(Change detection outputs)
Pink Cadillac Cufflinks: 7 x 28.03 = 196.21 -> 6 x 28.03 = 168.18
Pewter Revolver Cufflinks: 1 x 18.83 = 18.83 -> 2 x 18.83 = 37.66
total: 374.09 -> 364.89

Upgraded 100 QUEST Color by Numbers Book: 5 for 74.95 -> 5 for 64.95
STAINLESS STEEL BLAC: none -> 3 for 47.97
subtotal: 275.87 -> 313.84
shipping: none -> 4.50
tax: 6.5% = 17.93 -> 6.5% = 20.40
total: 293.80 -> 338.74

--

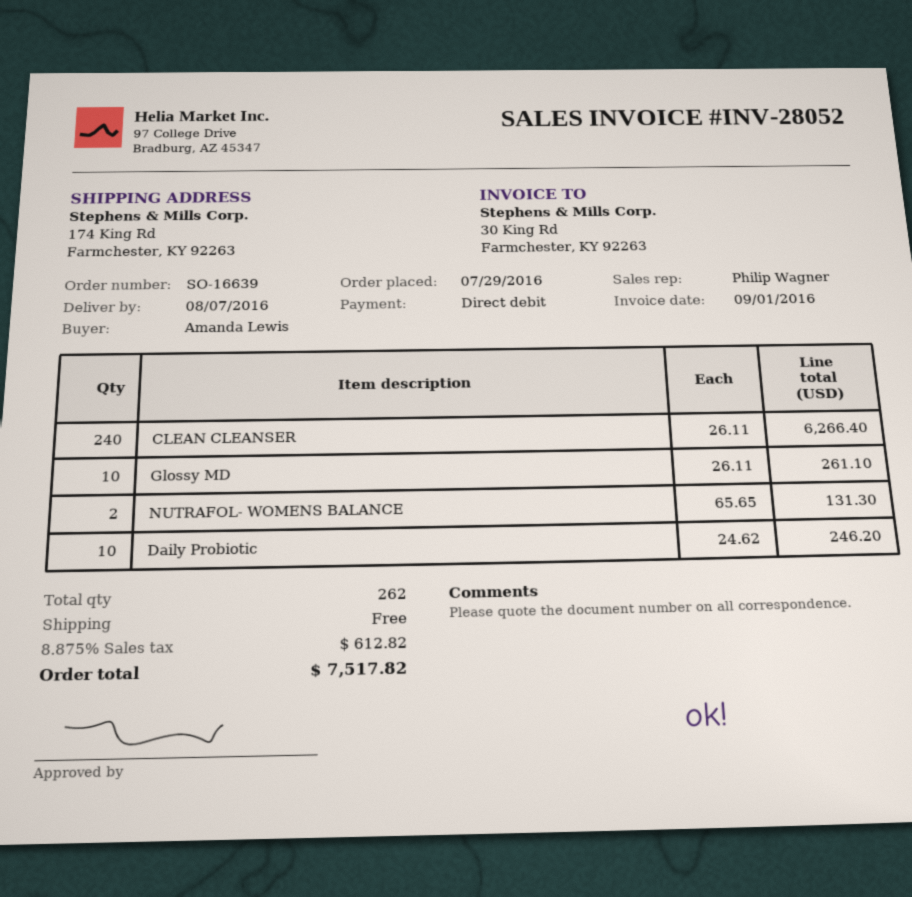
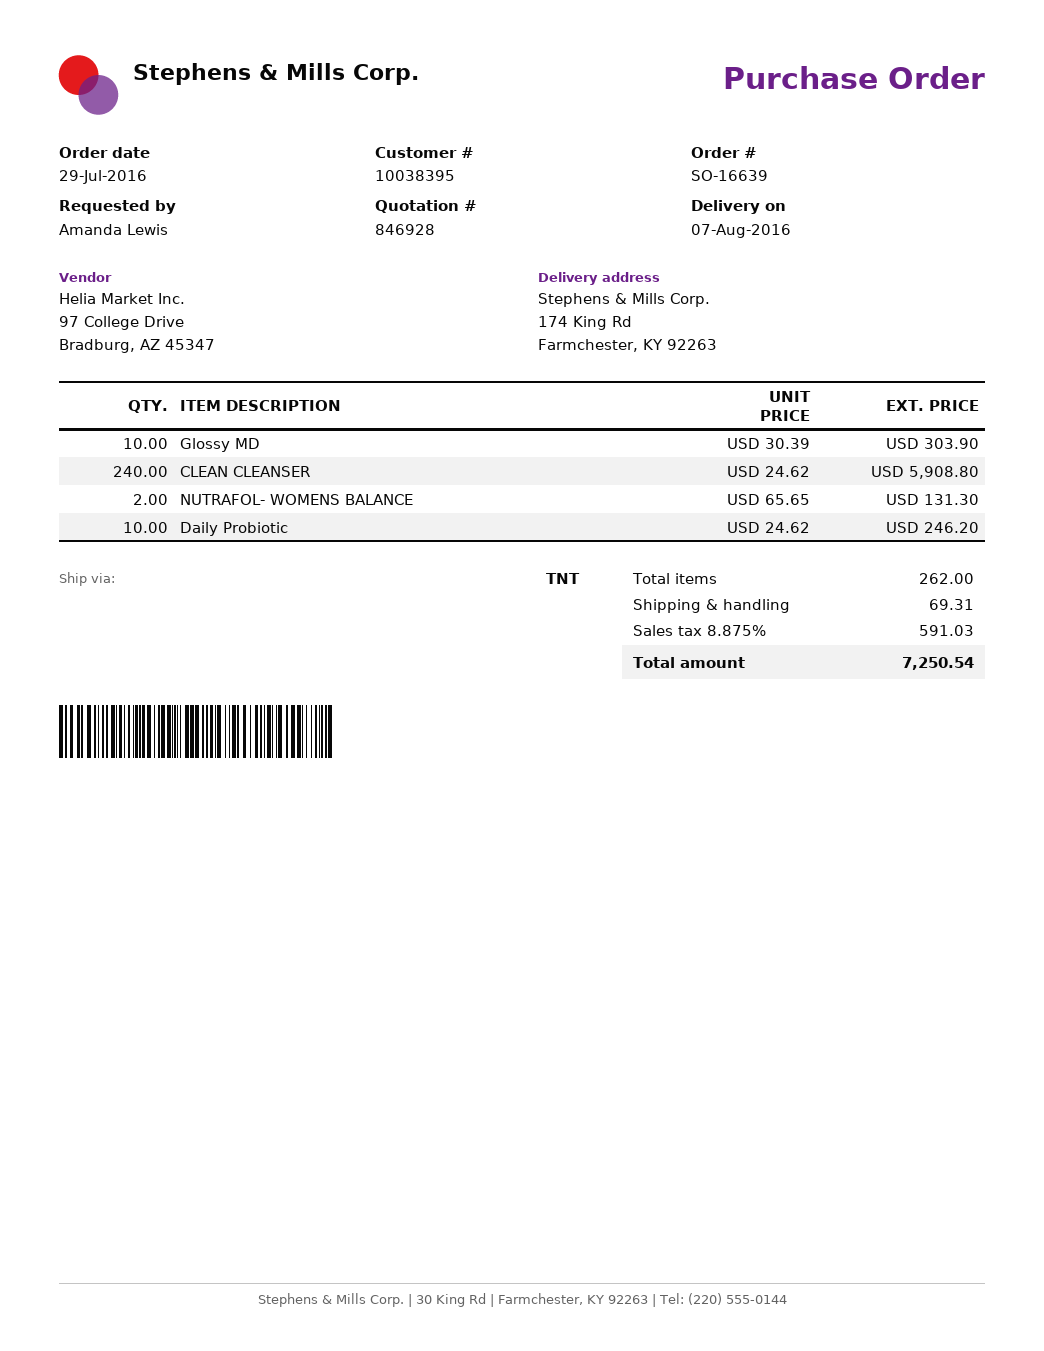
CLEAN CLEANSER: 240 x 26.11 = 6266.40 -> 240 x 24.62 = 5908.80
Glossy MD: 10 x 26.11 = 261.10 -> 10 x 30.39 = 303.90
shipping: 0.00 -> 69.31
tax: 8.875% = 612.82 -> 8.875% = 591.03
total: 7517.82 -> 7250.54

TASK INSTRUCTIONS: Set down, exactly as they stand above, the lines starting with the line with "total: 374.09 -> 364.89" and going on through the line with "total: 293.80 -> 338.74", and no others.

PROBLEM SOLUTION:
total: 374.09 -> 364.89

Upgraded 100 QUEST Color by Numbers Book: 5 for 74.95 -> 5 for 64.95
STAINLESS STEEL BLAC: none -> 3 for 47.97
subtotal: 275.87 -> 313.84
shipping: none -> 4.50
tax: 6.5% = 17.93 -> 6.5% = 20.40
total: 293.80 -> 338.74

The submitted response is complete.